Home churches are generally smaller, intimate gatherings of people with similar desire to know Christ–both His suffering and His glory. The primary goal of these groups is to meet regularly for prayer, study of scripture, worship of God, sharing a meal and getting to know one another. If you’re just starting out, you can have a small congregation of friends, family and close neighbors or co-workers. You can gradually increase the number of people who attend until it’s too large to meet the practical needs and environment–at which point, you separate into two groups and multiply out from there.
Home Church Meetings
When planning a Home Church Meeting, focus on getting your members involved. This approach enables you to have an intimate atmosphere and encourages participation. You can invite people to share their experiences, testimony, and things the Lord is working on in their life. Consider granting a time each meeting for individual sharing and group prayer. In a home church, everyone has an equal opportunity to participate in the discussions, though this does not mean everyone will share an equal amount of time. Equality of opportunity does not mean equality of outcome, as circumstances, personal giftings, politeness, the moving of the Holy Spirit, and individual decisions to participate will fluctuate from one gather to another.

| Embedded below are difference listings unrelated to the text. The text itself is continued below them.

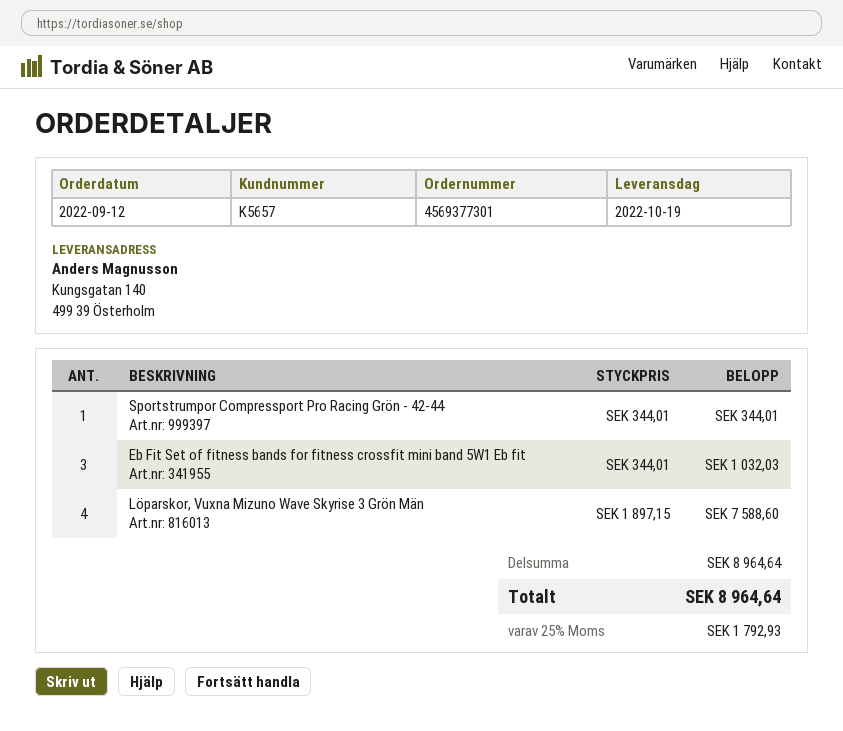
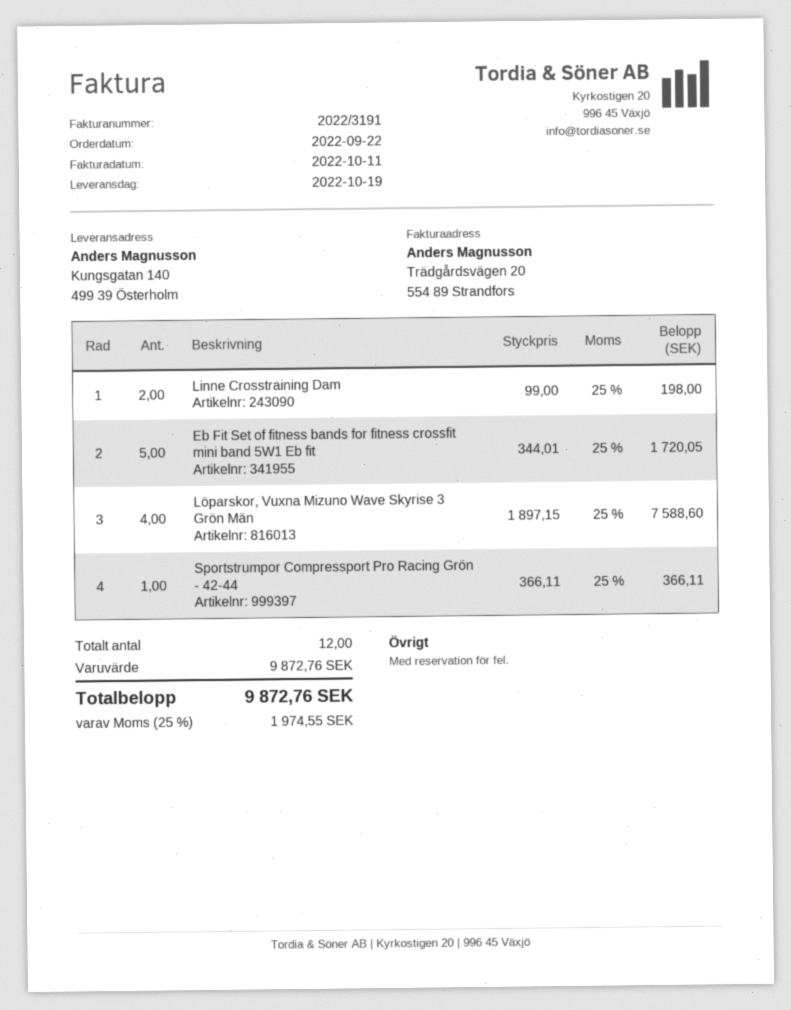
order date: 2022-09-12 -> 2022-09-22
Sportstrumpor Compressport Pro Racing Grön - 42-44: 1 x 344.01 = 344.01 -> 1 x 366.11 = 366.11
Eb Fit Set of fitness bands for fitness crossfit mini band 5W1 Eb fit: 3 x 344.01 = 1032.03 -> 5 x 344.01 = 1720.05
Linne Crosstraining Dam: none -> 2 x 99.00 = 198.00
subtotal: 8964.64 -> 9872.76
tax: 25% = 1792.93 -> 25% = 1974.55
total: 8964.64 -> 9872.76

The home church concept was the only way of church fellowship practiced by early Christians. They wanted to gather with other Christians and show love and concern for one another. They acknowledged Jesus as the Son of God, His death for our sins, and His resurrection to new life. As a result, they ministered to one another and shared a common meal whenever they came together. Meetings were typically held in homes and members shared with one another to help with whatever each person needed, so none would be lacking. During this time (and should also be today), the Lords Supper was instituted by Jesus and his disciples–we should all aim to be disciples and not merely believers.
How to Find a Church Home
Before selecting a church, it’s important to consider your values and what’s most important to you. If you don’t feel connected to a particular denomination, you may want to consider joining a different one. Try reading articles and asking people you know what they think of a particular denomination. If you’re unsure about your beliefs, you can also ask your friends, family, and the staff of a church for recommendations.
After determining who is most compatible with your values, you may want to consider visiting a couple of different house churches. While it can be hard to select a church based on the beliefs of any one person, it’s more important to consider the love members have for Christ and one another. You may also consider reasonable things meetings times, distance, and other considerations of a particular home church.